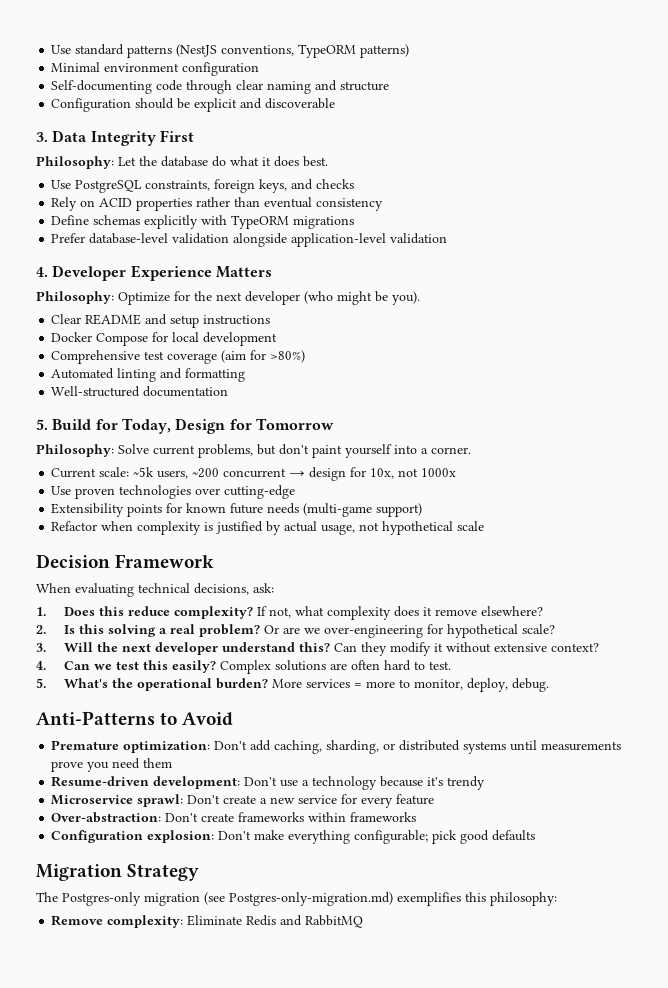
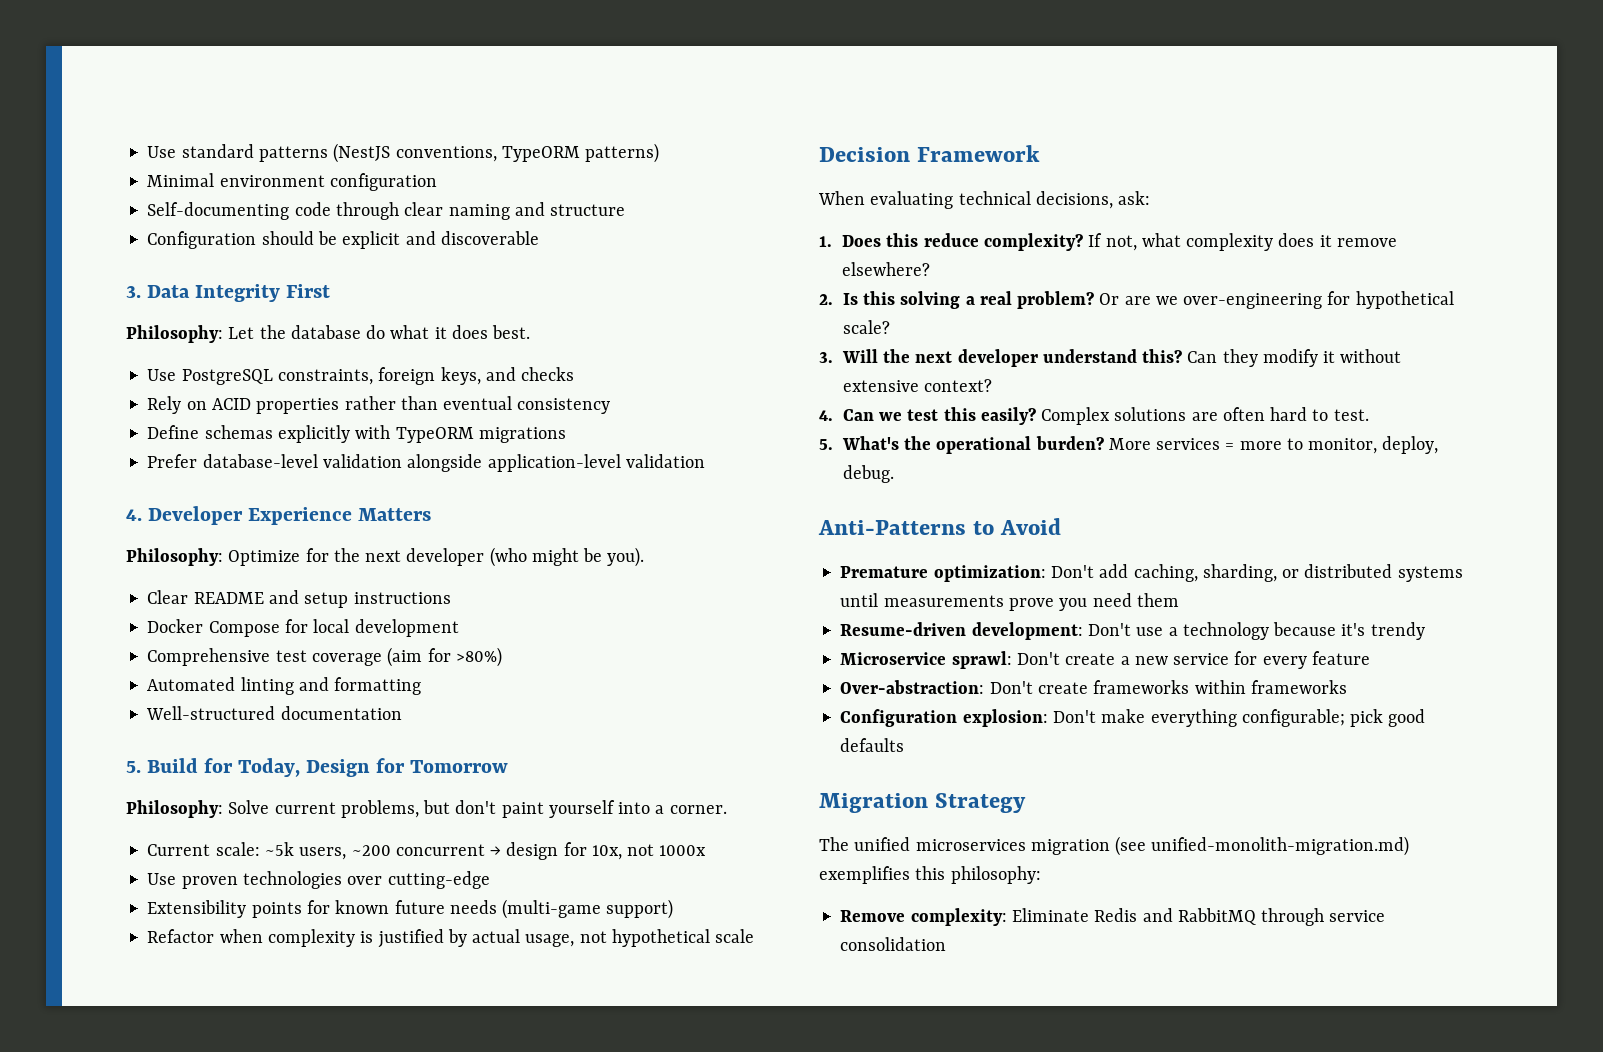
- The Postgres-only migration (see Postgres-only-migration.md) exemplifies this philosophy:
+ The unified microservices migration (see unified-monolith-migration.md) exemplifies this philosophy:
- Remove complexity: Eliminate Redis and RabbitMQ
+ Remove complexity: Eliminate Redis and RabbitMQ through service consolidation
--
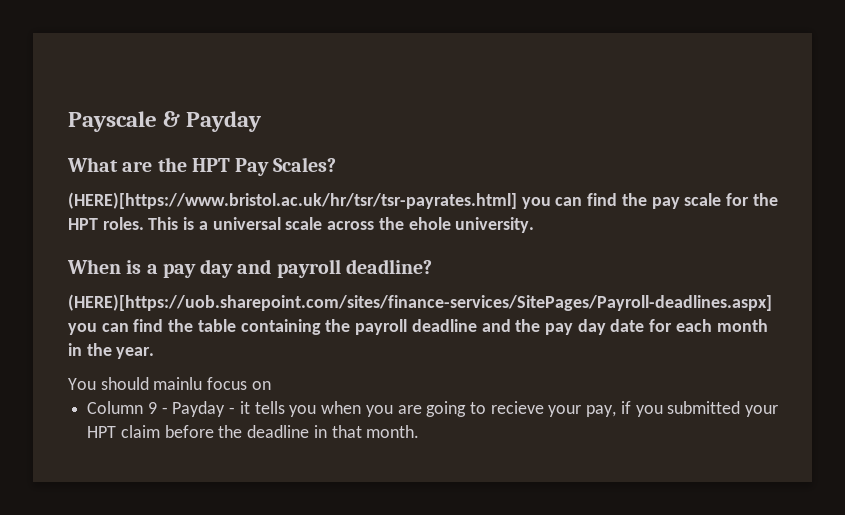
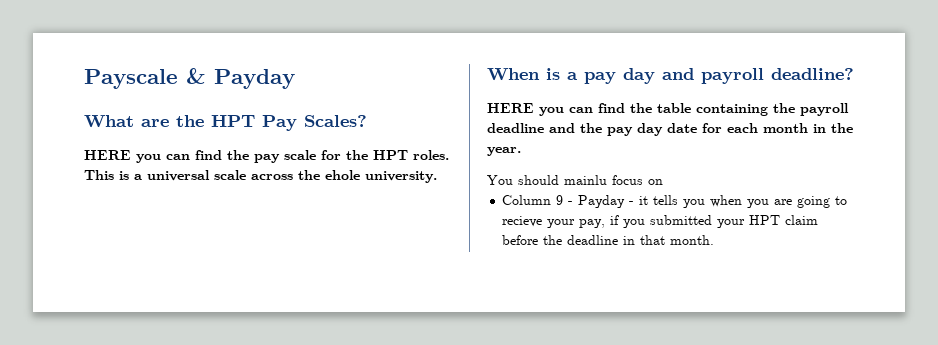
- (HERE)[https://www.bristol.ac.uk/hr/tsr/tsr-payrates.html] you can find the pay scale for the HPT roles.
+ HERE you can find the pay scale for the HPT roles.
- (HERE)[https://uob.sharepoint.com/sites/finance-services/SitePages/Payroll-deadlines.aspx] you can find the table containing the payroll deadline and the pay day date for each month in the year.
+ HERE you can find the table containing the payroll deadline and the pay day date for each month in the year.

What you will do — In the records above, the line with "- The Postgres-only" marks the start and the line with "through service consolidation" marks the end; copy that stretch exactly, both lines included, and nothing else.

Exercise output —
- The Postgres-only migration (see Postgres-only-migration.md) exemplifies this philosophy:
+ The unified microservices migration (see unified-monolith-migration.md) exemplifies this philosophy:
- Remove complexity: Eliminate Redis and RabbitMQ
+ Remove complexity: Eliminate Redis and RabbitMQ through service consolidation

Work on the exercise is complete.